Background: Previous data suggest that L-type Ca2+ channels containing the Cav1.3(alpha(1D)) subunit are expressed mainly in neurons and neuroendocrine cells, whereas those containing the Cav1.2(alpha1C) subunit are found in the brain, vascular smooth muscle, and cardiac tissue. However, our previous report as well as others have shown that Cav1.3 Ca2+ channel-deficient mice (Cav1.3(-/-)) demonstrate sinus bradycardia with a prolonged PR interval. In the present study, we extended our study to examine the role of the Cav1.3(alpha1D) Ca2+ channel in the atria of Cav1.3(-/-) mice.
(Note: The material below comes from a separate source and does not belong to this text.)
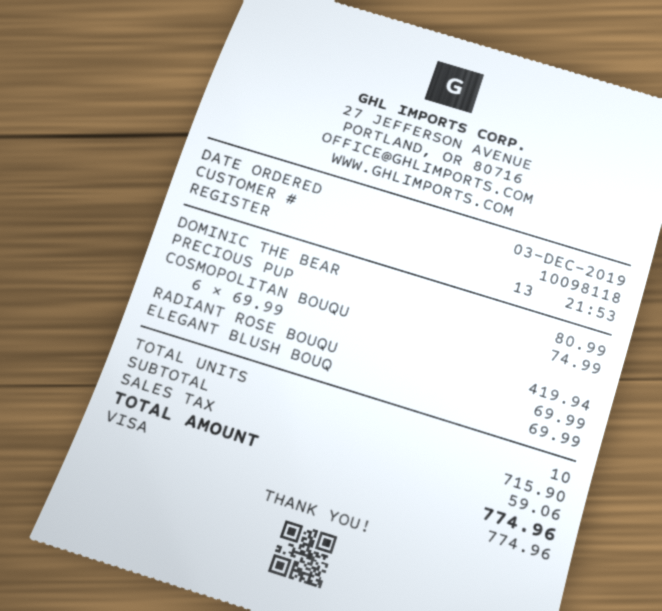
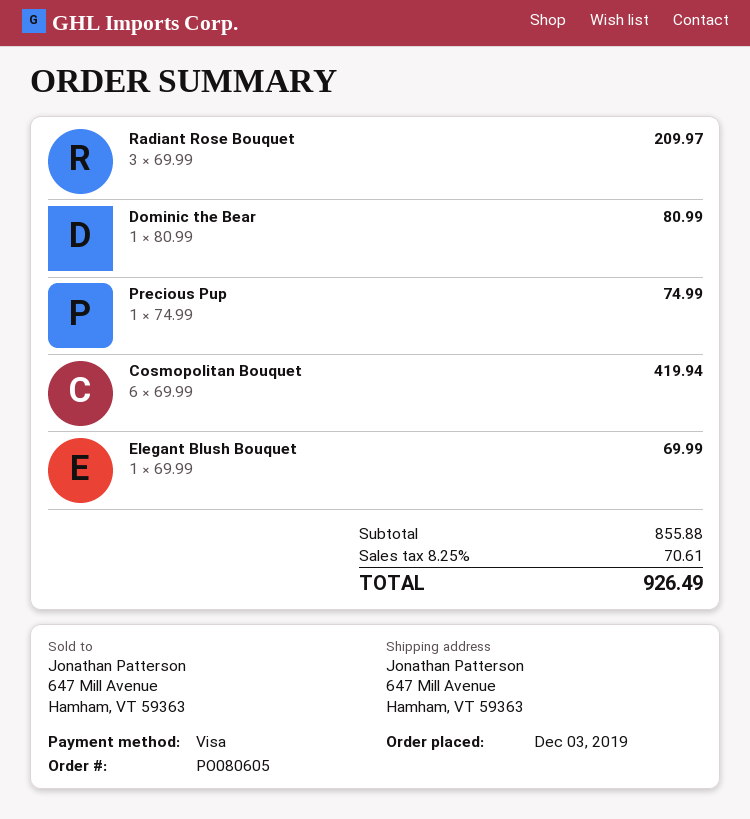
RADIANT ROSE BOUQU: 1 x 69.99 = 69.99 -> 3 x 69.99 = 209.97
subtotal: 715.90 -> 855.88
tax: 59.06 -> 70.61
total: 774.96 -> 926.49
Methods and results: We obtained new evidence to demonstrate that there is significant expression of Cav1.3 Ca2+ channels predominantly in the atria compared with ventricular tissues. Whole-cell L-type Ca2+ currents (I(Ca,L)) recorded from single, isolated atrial myocytes from Cav1.3(-/-) mice showed a significant depolarizing shift in voltage-dependent activation. In contrast, there were no significant differences in the I(Ca,L) recorded from ventricular myocytes from wild-type and null mutant mice. We previously documented the hyperpolarizing shift in the voltage-dependent activation of Cav1.3 compared with Cav1.2 Ca2+ channel subunits in a heterologous expression system. The lack of Cav1.3 Ca2+ channels in null mutant mice would result in a depolarizing shift in the voltage-dependent activation of I(Ca,L) in atrial myocytes. In addition, the Cav1.3-null mutant mice showed evidence of atrial arrhythmias, with inducible atrial flutter and fibrillation. We further confirmed the isoform-specific differential expression of Cav1.3 versus Cav1.2 by in situ hybridization and immunofluorescence confocal microscopy.
Conclusions: Using gene-targeted deletion of the Cav1.3 Ca2+ channel, we established the differential distribution of Cav1.3 Ca2+ channels in atrial myocytes compared with ventricles. Our data represent the first report demonstrating important functional roles for Cav1.3 Ca2+ channel in atrial tissues.